简体   繁体   中英

Getting number of lines in a text file without readlines

Let's say I have a program that uses a .txt file to store data it needs to operate. Because it's a very large amount of data (just go with it) in the text file I was to use a generator rather than an iterator to go through the data in it so that my program leaves as much space as possible. Let's just say (I know this isn't secure) that it's a list of usernames. So my code would look like this (using python 3.3).

for x in range LenOfFile:
    id = file.readlines(x)
    if username == id:
       validusername = True
       #ask for a password
if validusername == True and validpassword == True:
    pass
else:
    print("Invalid Username")

Assume that valid password is set to True or False where I ask for a password. My question is, since I don't want to take up all of the RAM I don't want to use readlines() to get the whole thing, and with the code here I only take a very small amount of RAM at any given time. However, I am not sure how I would get the number of lines in the file (assume I cannot find the number of lines and add to it as new users arrive). Is there a way Python can do this without reading the entire file and storing it at once? I already tried len() , which apparently doesn't work on text files but was worth a try. The one way I have thought of to do this is not too great, it involves just using readlines one line at a time in a range so big the text file must be smaller, and then continuing when I get an error. I would prefer not to use this way, so any suggestions would be appreciated.

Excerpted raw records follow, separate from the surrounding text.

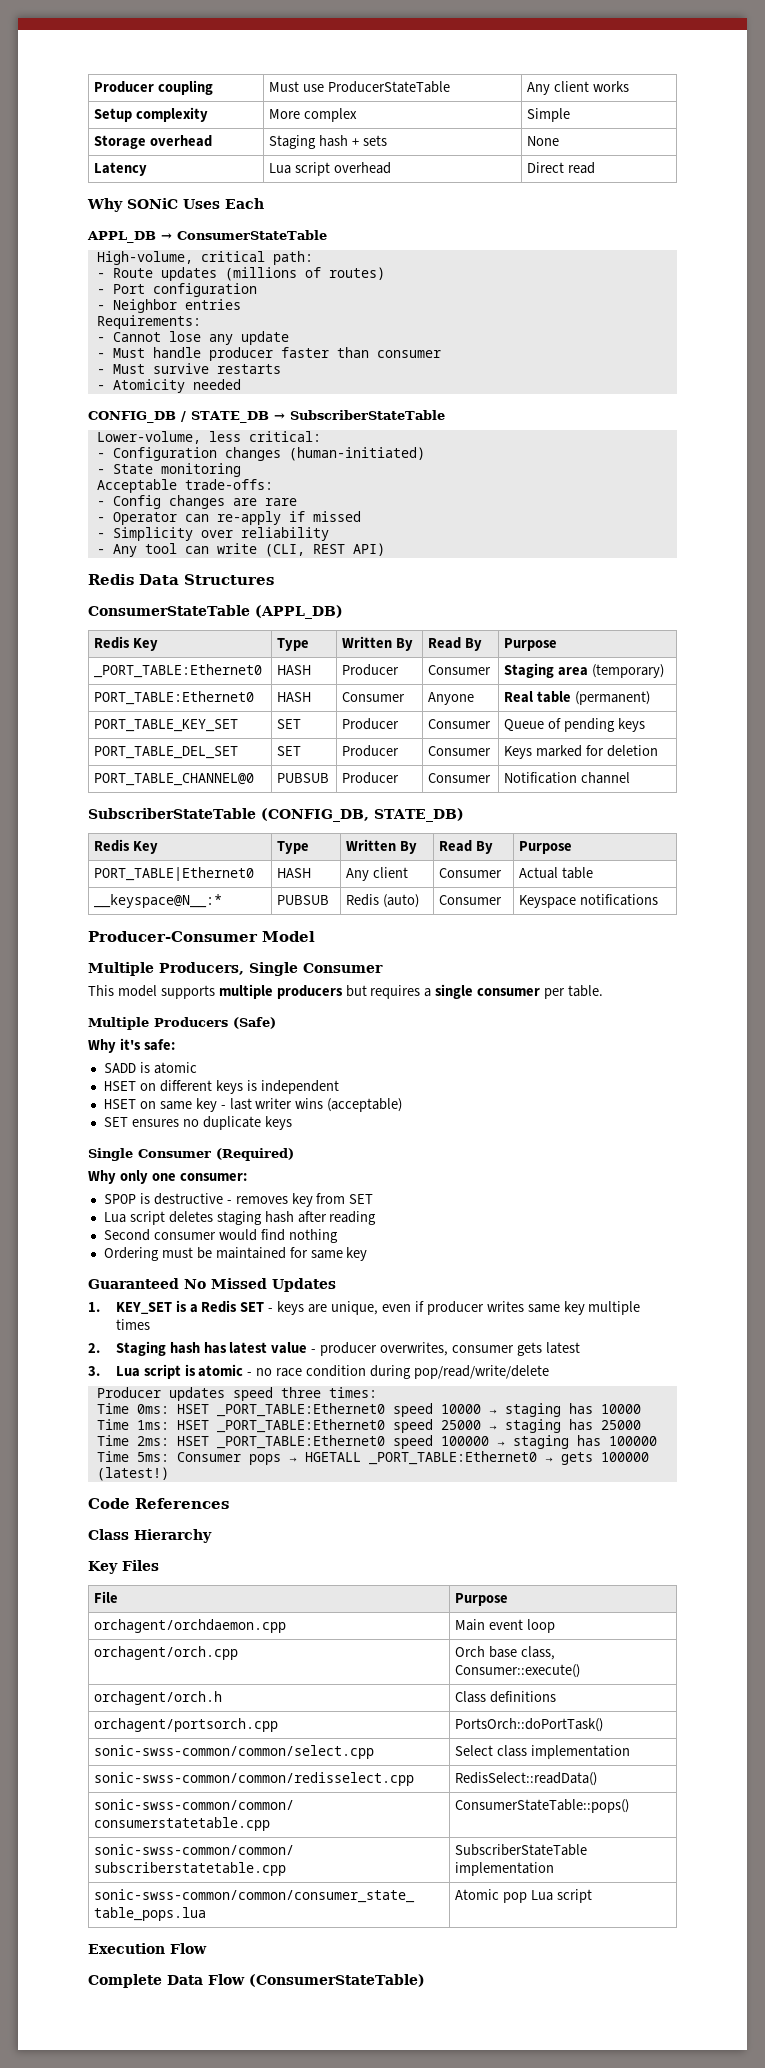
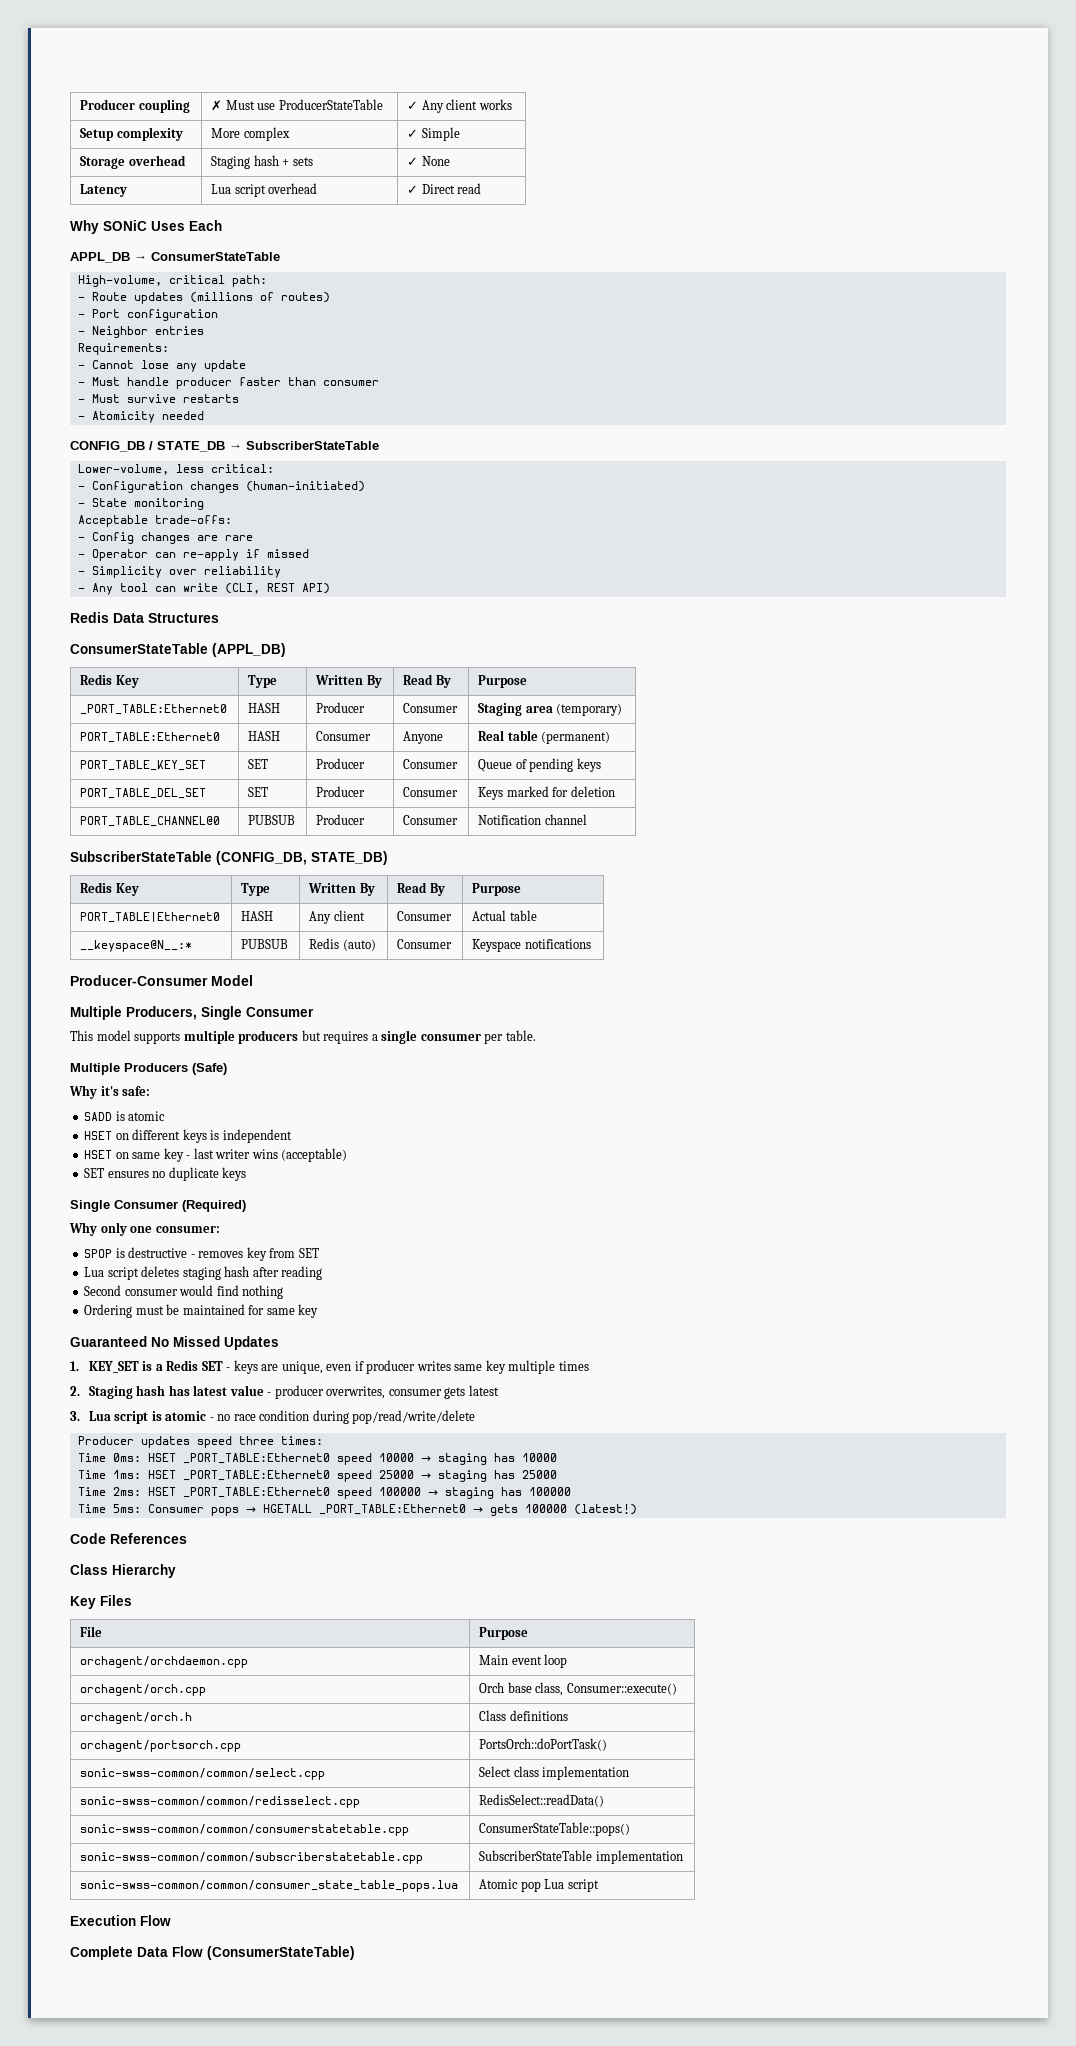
- Producer coupling | Must use ProducerStateTable | Any client works
+ Producer coupling | ✗ Must use ProducerStateTable | ✓ Any client works
- Setup complexity | More complex | Simple
+ Setup complexity | More complex | ✓ Simple
- Storage overhead | Staging hash + sets | None
+ Storage overhead | Staging hash + sets | ✓ None
- Latency | Lua script overhead | Direct read
+ Latency | Lua script overhead | ✓ Direct read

You can just iterate over the file handle directly, which will then iterate over it line-by-line:

for line in file:
    if username == line.strip():
       validusername = True
       break

Other than that, you can't really tell how many lines a file has without looking at it completely. You do know how big a file is, and you could make some assumptions on the character count for example (UTF-8 ruins that though :P); but you don't know how long each line is without seeing it, so you don't know where the line breaks are and as such can't tell how many lines there are in total. You still would have to look at every character one-by-one to see if a new line begins or not.

So instead of that, we just iterate over the file, and stop once whenever we read a whole line—that's when the loop body executes—and then we continue looking from that position in the file for the next line break, and so on.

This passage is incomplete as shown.